(Frankfurt a. M., 21.06.2023) Rund 20.000 Stellen für Elektroingenieur*innen sind 2022 laut VDE Report zum Arbeitsmarkt offen, die Zahl der Studienanfänger*innen in der Elektro- und Informationstechnik sinkt seit neun Jahren, und das Image, das junge Menschen von der E-Technik haben, ist überholt. Mit seinem neuen Positionspapier „Nachwuchsmangel in der Elektro- und Informationstechnik? - Wir packen es an! - “ stellt der VDE in den Vordergrund, dass die aktuelle Notlage auch zur Chance werden kann, Dinge neu zu denken. Dr.

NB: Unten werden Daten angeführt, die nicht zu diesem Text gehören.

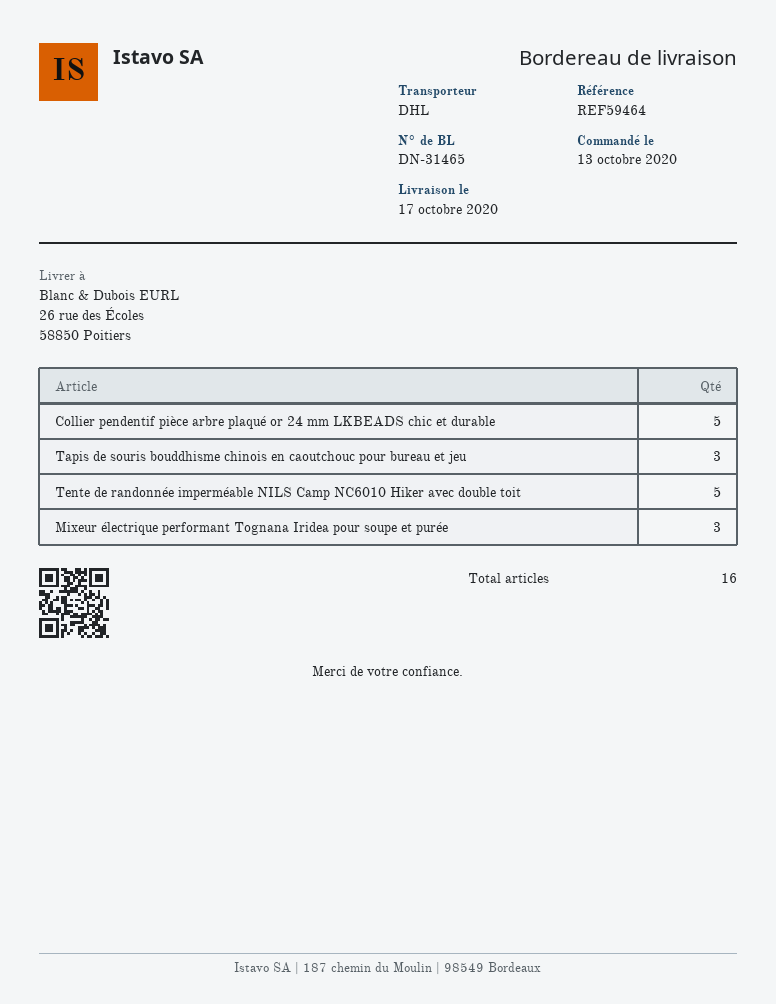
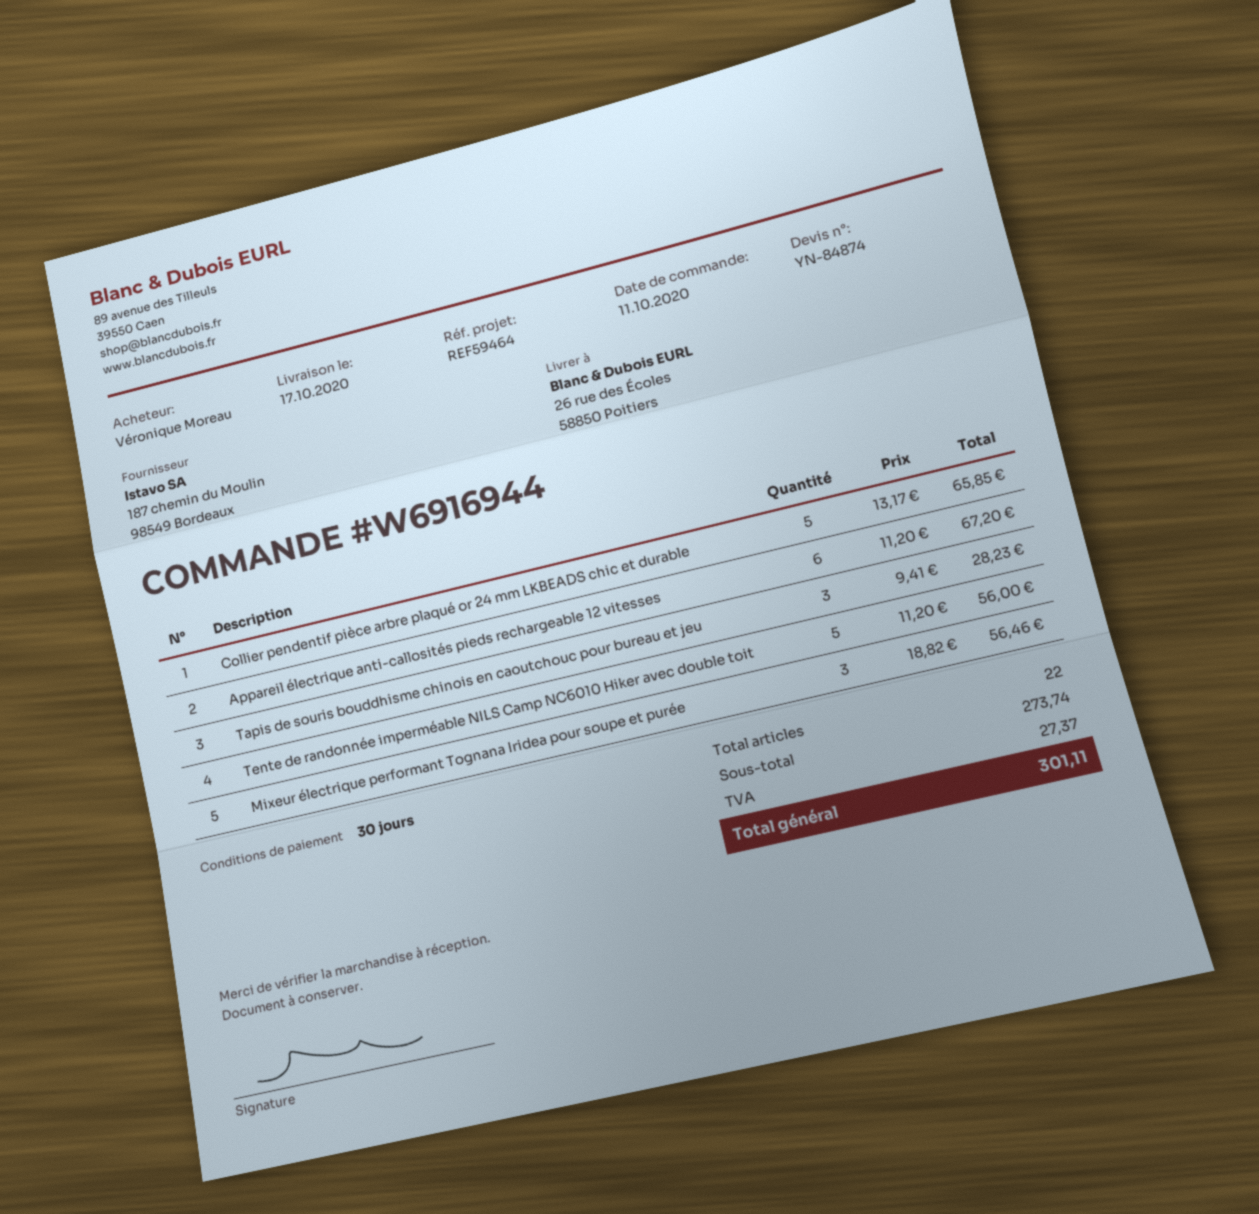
order date: 2020-10-13 -> 2020-10-11
Appareil électrique anti-callosités pieds rechargeable 12 vitesses: none -> 6
total quantity: 16 -> 22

Michael Schanz, Leiter des VDE Fachausschusses Studium, Beruf und Gesellschaft, erklärt: „Deutschland will Weltklasse-Produkte entwickeln und die Zukunft gestalten. Junge Menschen wollen das Klima schützen und die Welt besser machen – das geht, und die E-Technik ist die technologische Basis dafür.“ Um dem Ziel näher zu kommen, wieder mehr Jugendliche für die Disziplin zu begeistern, brauche es nicht in erster Linie Fördergelder, sondern ein stringentes Konzept, das bundesweit umsetzbar sein müsse. "Nachwuchs ist die wesentliche Voraussetzung für die Sicherung und Weiterentwicklung unserer Innovationskraft in Europa: Innovation is People!", sagt Dr.-Ing. Martin Hieber, CTO im VDE.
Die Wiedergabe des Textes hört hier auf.